1:06:29 One of the projects that AEJMC had was the journalism leadership institute for diversity (JLID). This brought together a number of minority faculty, women and minority. Federico says it often went to white women who learn leadership skills for being department chairs and deans.

1:07:22 Some applied, Federico says, and were not ready for those positions.

1:07:26 That program wasn’t funded after a time. Federico is unsure why.

1:07:49 The effort, Federico says, was directed towards anybody, but not purposefully towards those who didn’t have the preparation (“running shoes” as Federico says, referring to his earlier analogy.)
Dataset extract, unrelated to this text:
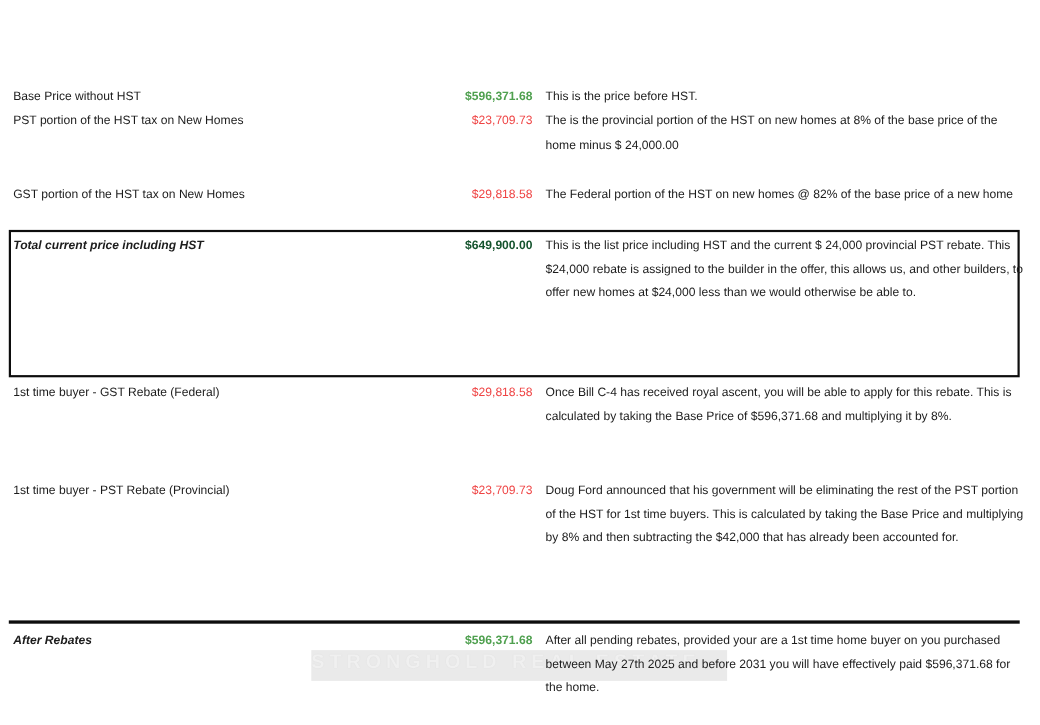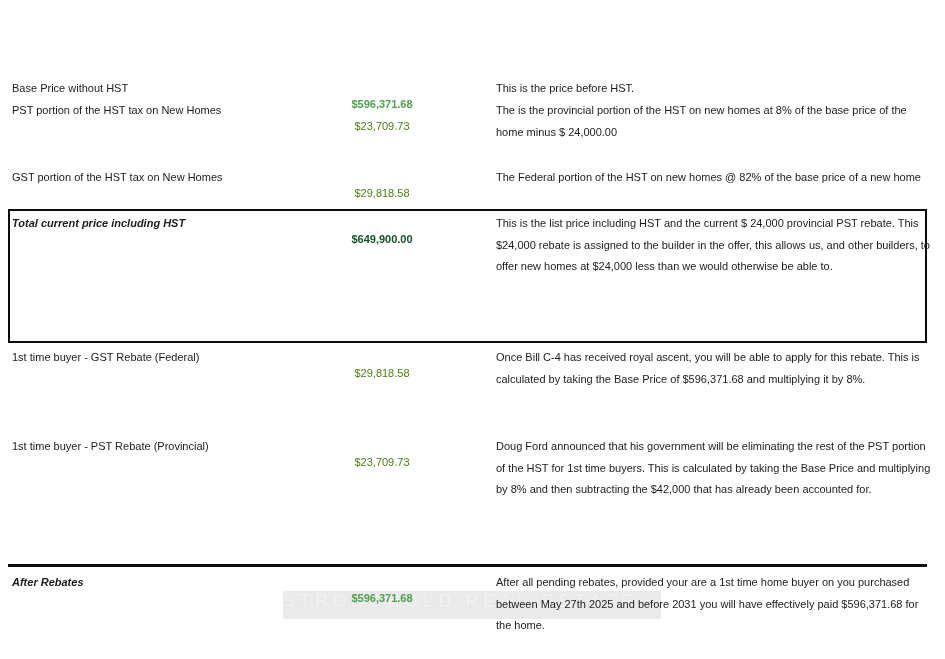"$596,371.68" .amount { text-align: center -> right; top: 16px -> 0 }
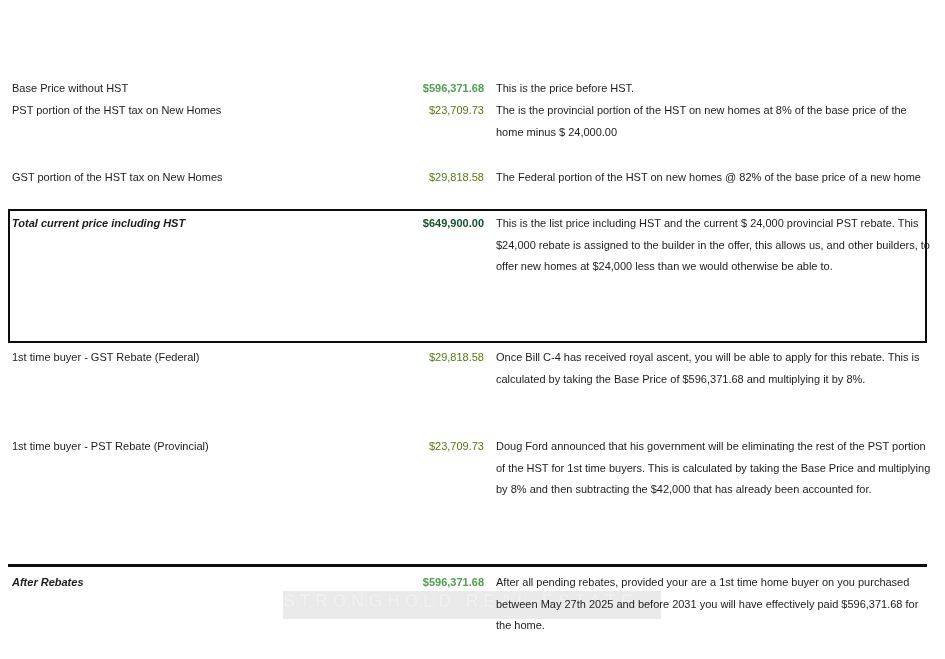"$23,709.73" .green { color: #4d7c0f -> #ef4444 }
1:08:29 AEJMC should return to the JLID program and make it more sophisticated.

1:08:40 They could also then express the importance to other faculties across different universities of diversifying their faculty.

1:08:56 From there, Federico says, it’s important to also teach the maintenance, the training needed to retain diverse faculty.

1:09:55 AEJMC has changed dramatically its gender diversity.

1:10:45 In terms of recruitment of more outreach to diversity it lags behind, Federico says.

1:10:57 AEJMC has done a great job in the gender disparity that used to exist, from when it started to today.

1:11:06 In a study, Federico says, we noticed that more than half of the leadership of AEJMC has been female in the divisions and at the presidency.

01:11:34 The leadership on the gender side, primarily white women and some African Americans, has improved, Federico says. But at the “rank and file” AEJMC is “decades” behind.

01:11:59 AEJMC is way behind in terms of recruitment and retention of Latinos.

01:12:17 Federico says he would recommend a JLID program specifically for Latinos for AEJMC.

01:12:40 There needs to be a similar effort, Federico says, for other underrepresented groups as there are really way behind.

01:13:50 It’s well document that the portrayals of Latinos in the media are not what they should be. Federico points to some of his research for support.

1:14:07 Federico points to a controversy with MSNBC that’s currently going on.

1:14:18 Federico mentions member of MSNBC who dressed up with a sombrero and maracas and some liquor for a “cinco de mayo” segment.

1:14:44 The decision makers in these institutions should do better. The problem has been documented, Federico says, but they haven’t changed their mindset.

01:14:54 It should fall upon the schools of journalism, the decision makers at the schools of journalism, the scholars at the schools of journalism to bring to the decision makers in the news media the imperative for better, more diverse images.

01:15:18 Federico hopes that the decisions of these schools create substantial change and influence.

1:15:46 Now it’s time for change in the content and representation of these groups.

1:15:53 There should not be the continued stereotyping of these groups, or the ignoring of them as it has been the case.